[Web page edit records]
▬▬▬

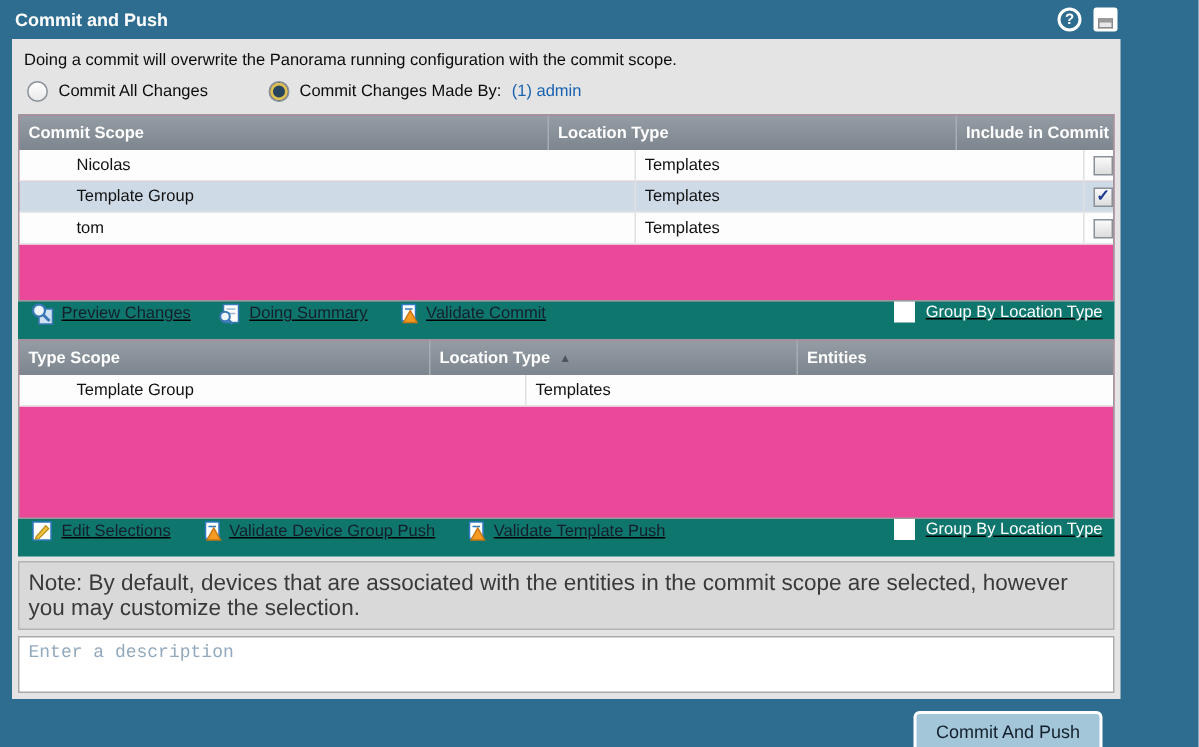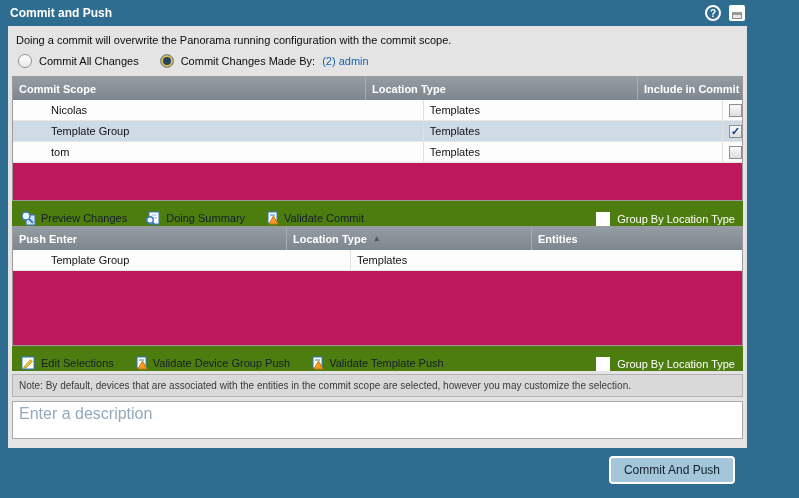"Commit All Changes" .radio-row { gap: 21px -> 40px }
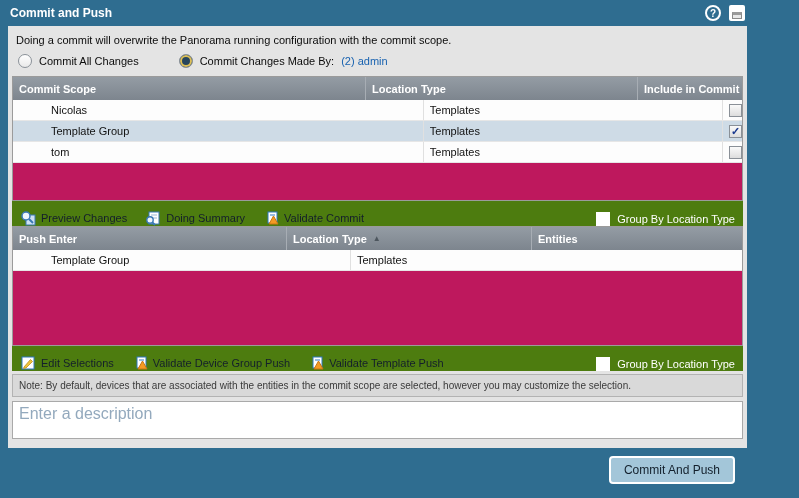"(2) admin" a.link { text: 2 -> 1 }
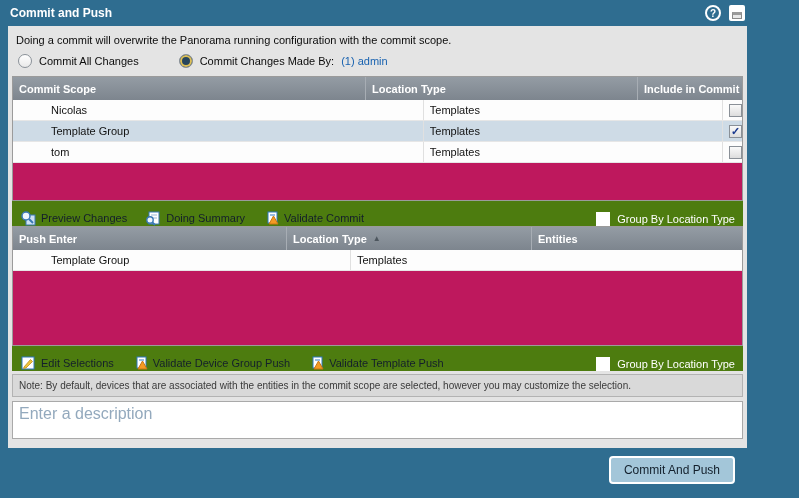"Commit Scope" .grid { background: #be185d -> #ec4899 }
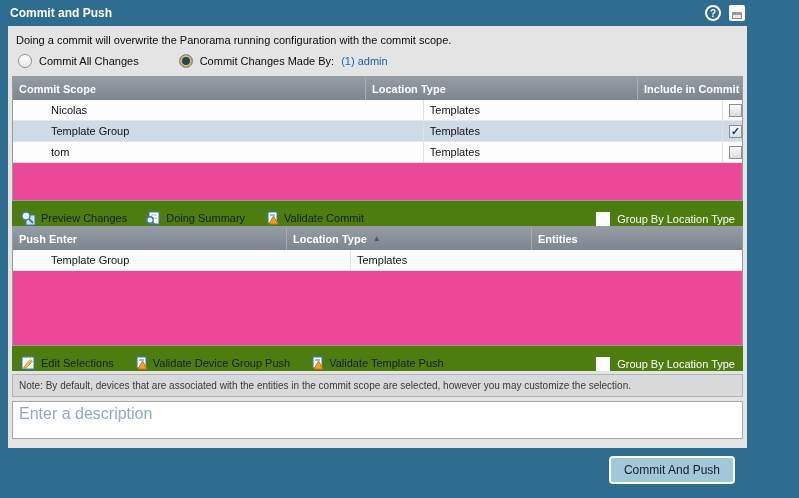"Preview Changes" .toolbar { align-items: flex-end -> flex-start; background: #4d7c0f -> #0f766e; text-decoration: none -> underline }
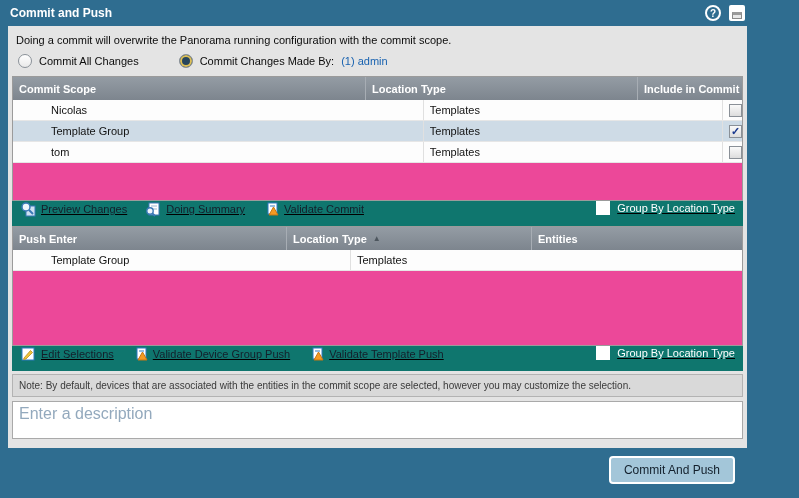"Push Enter" div.cell { text: Push Enter -> Type Scope }
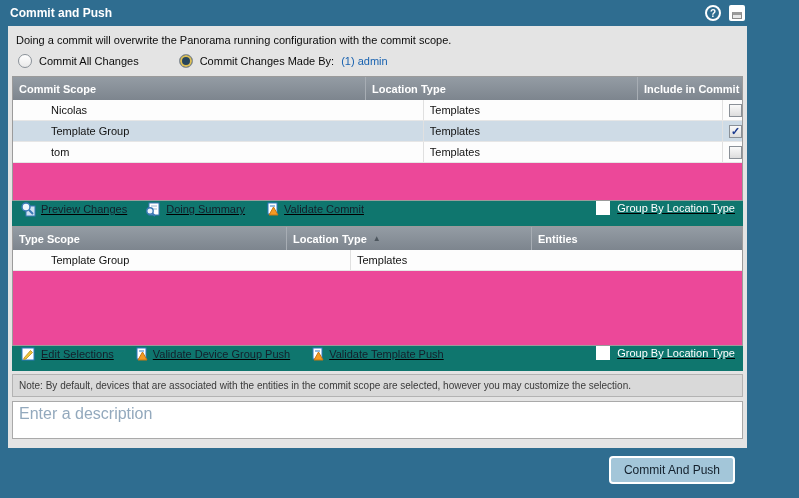"Note: By default, devices that" .note { font-size: 10px -> 15px }
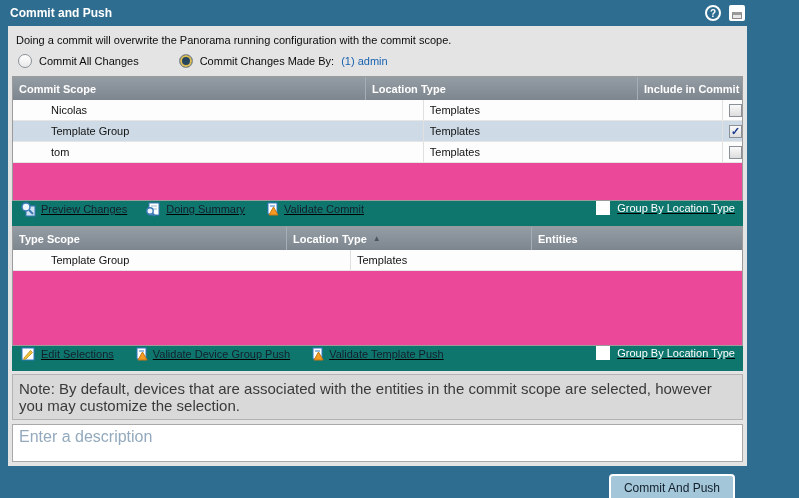"Enter a description" .desc-input { font-family: Liberation Sans, sans-serif -> Liberation Mono, monospace; font-size: 16px -> 12px }
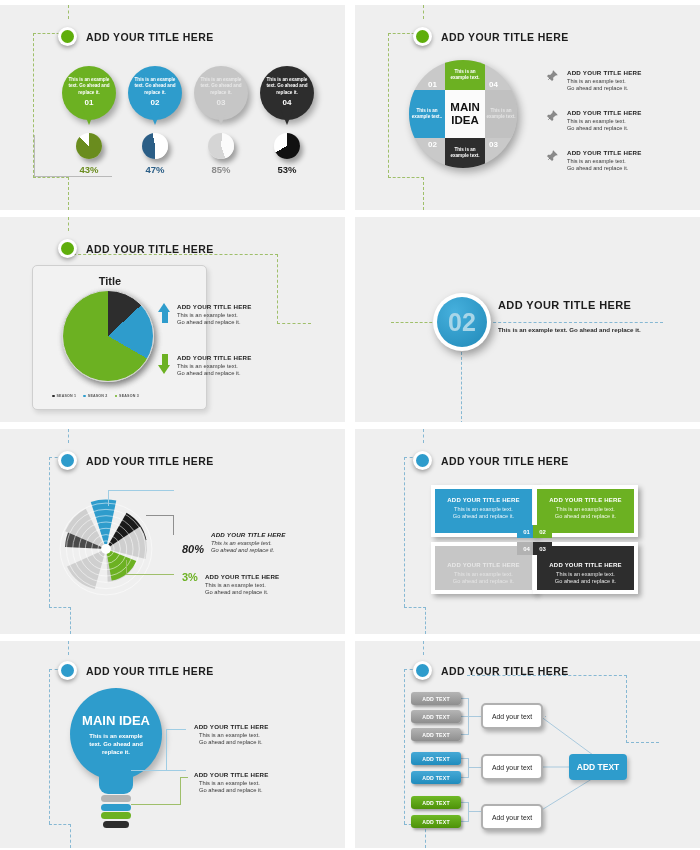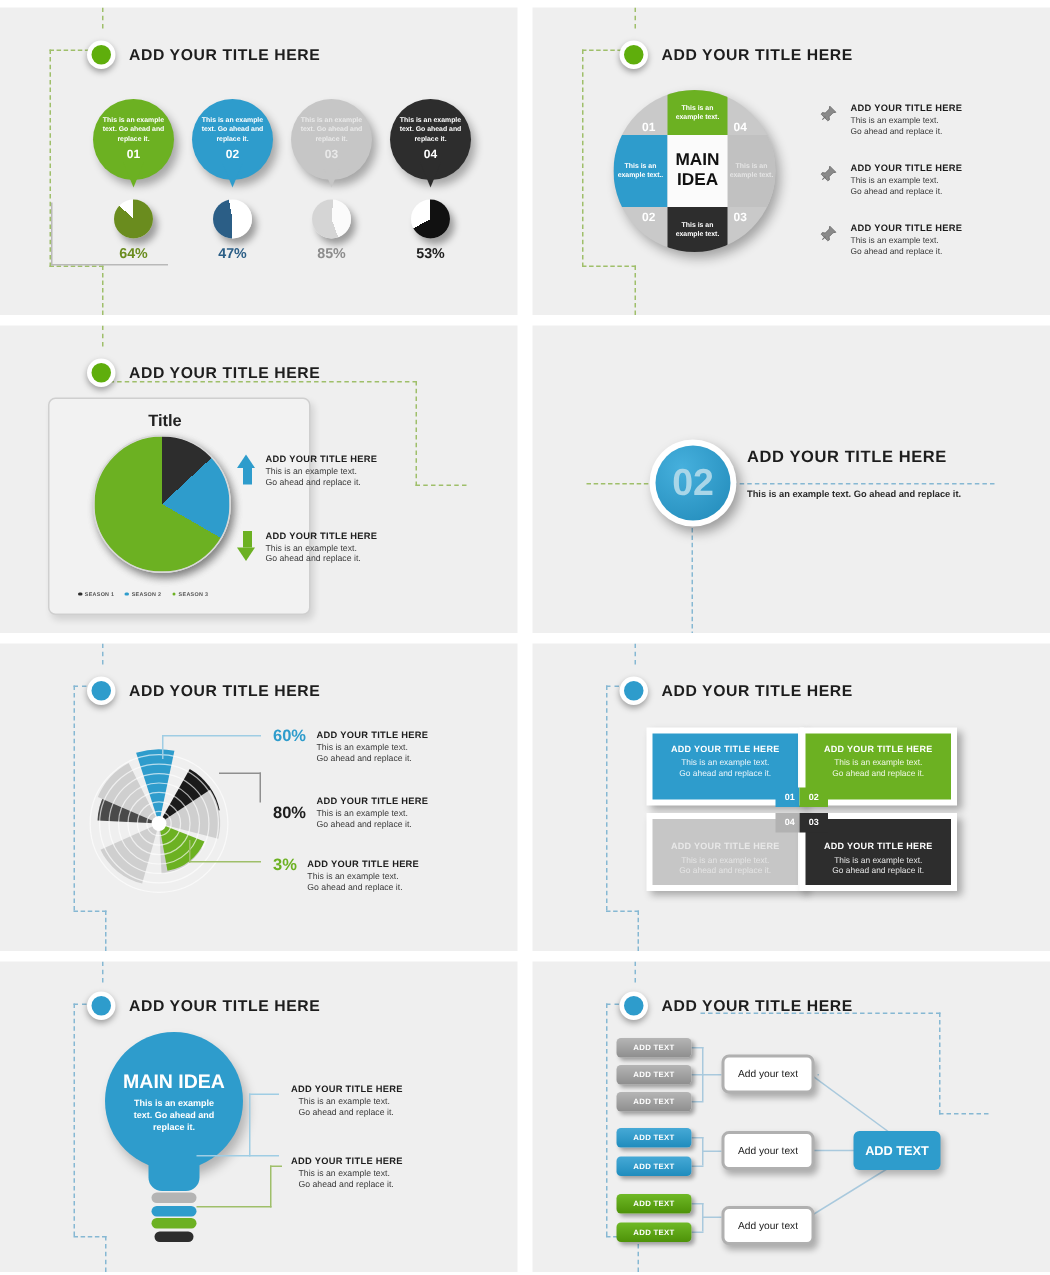"64%" div.pct { text: 64% -> 43% }
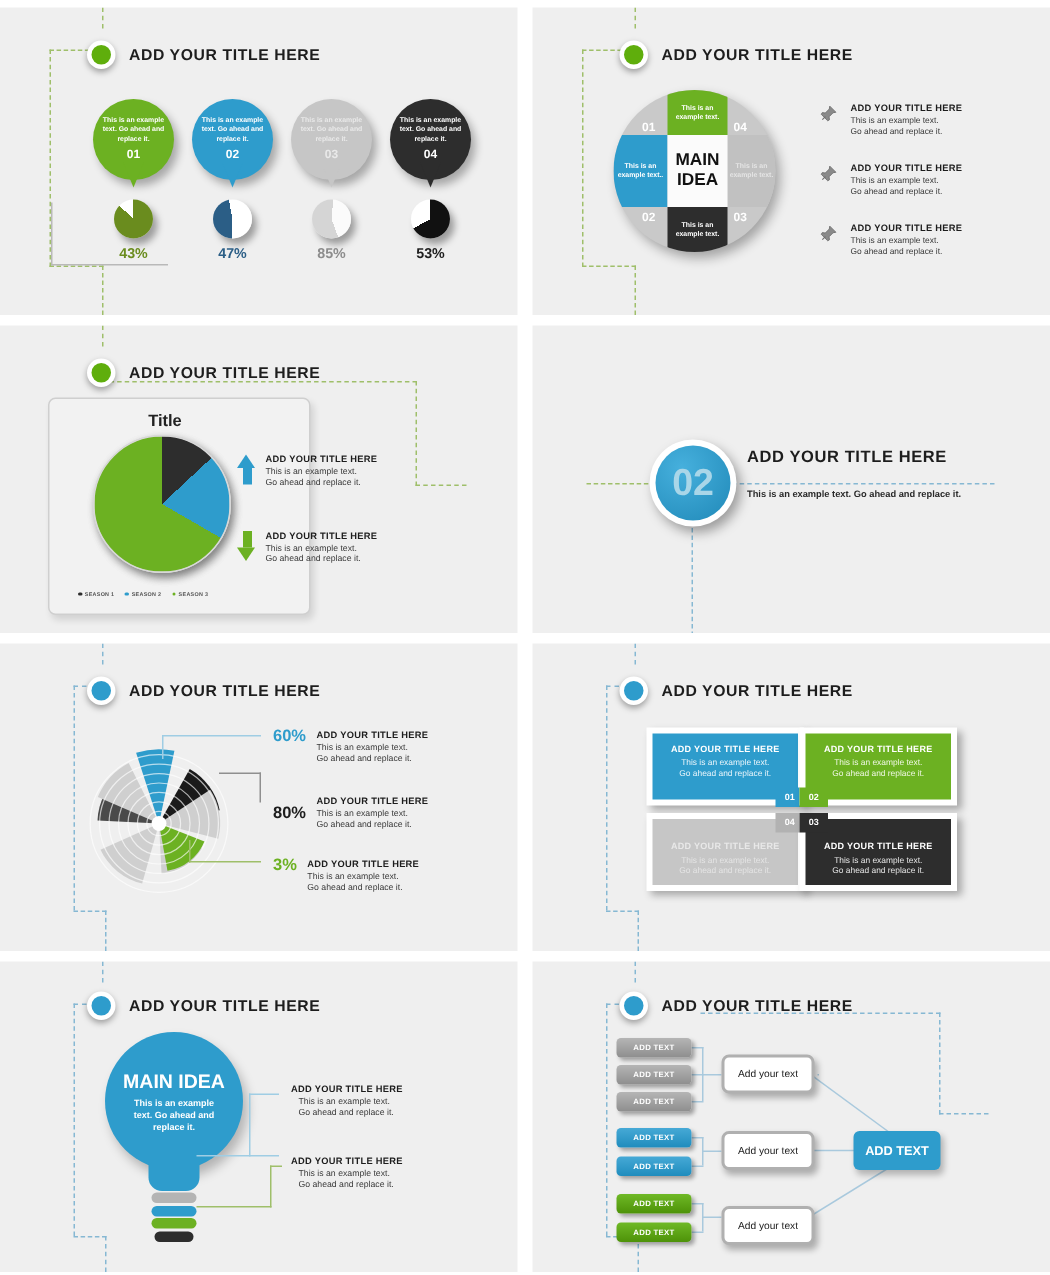"60%" div { html: <div> <div>60%</div> <div> <div>ADD YOUR TITLE HERE</div> <div> <span>This is an example text.</span><br> <span>Go ahead and replace it.</span> </div> </div> </div> -> none }
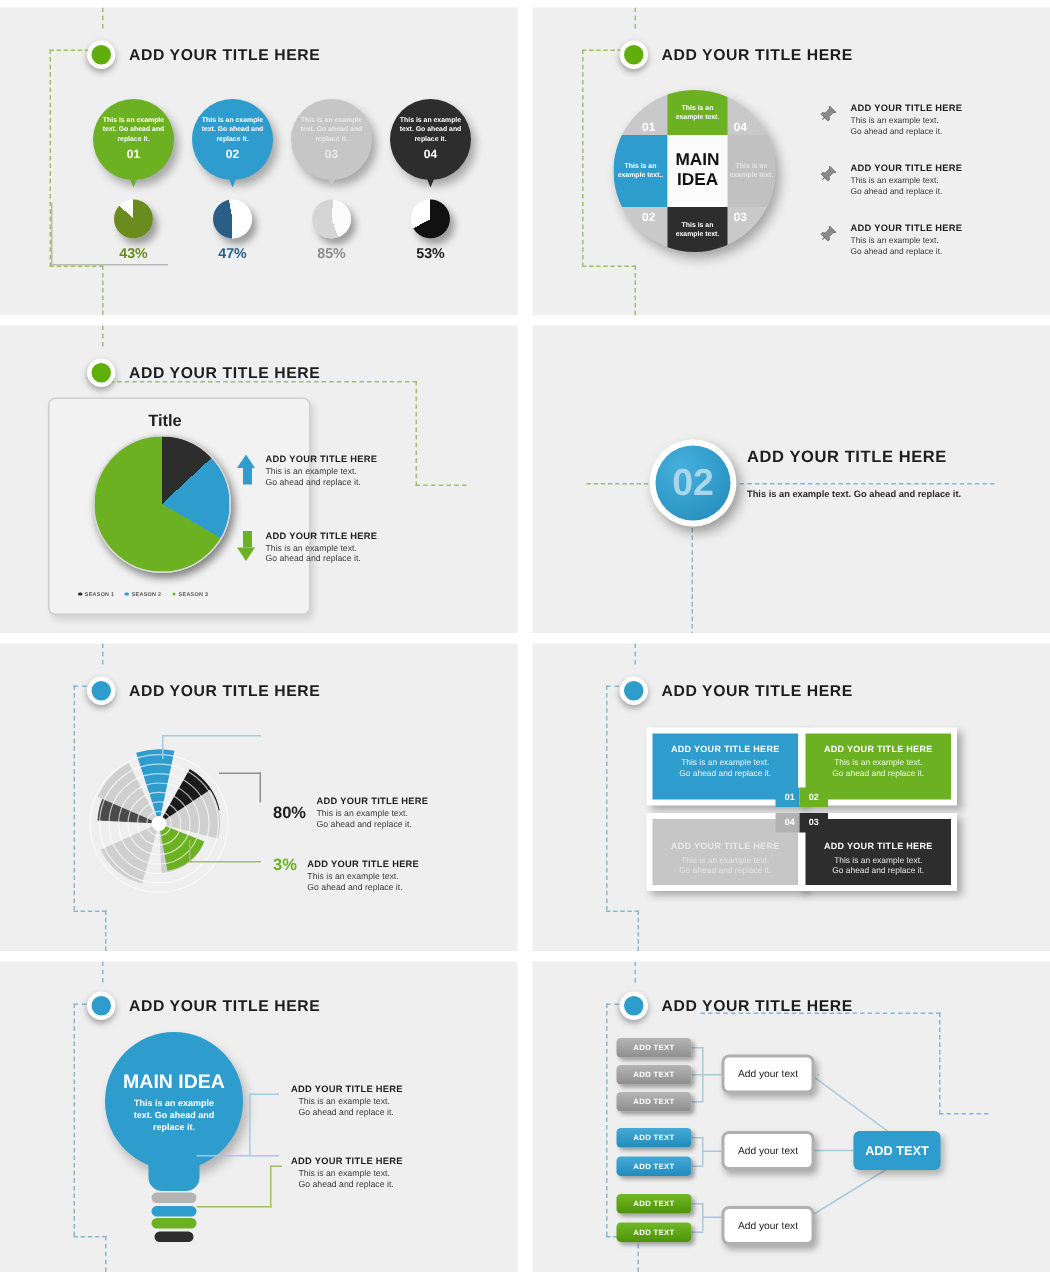"80%" div { align-items: center -> flex-end; font-style: none -> italic }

▬▬▬

Your copy should hold the lines from the one with "align-items: flex-end ->" up to and including the one with "By default, devices", exactly as in the data above, and no pictures.

ANSWER FOR THIS EXERCISE:
"Preview Changes" .toolbar { align-items: flex-end -> flex-start; background: #4d7c0f -> #0f766e; text-decoration: none -> underline }
"Push Enter" div.cell { text: Push Enter -> Type Scope }
"Note: By default, devices that" .note { font-size: 10px -> 15px }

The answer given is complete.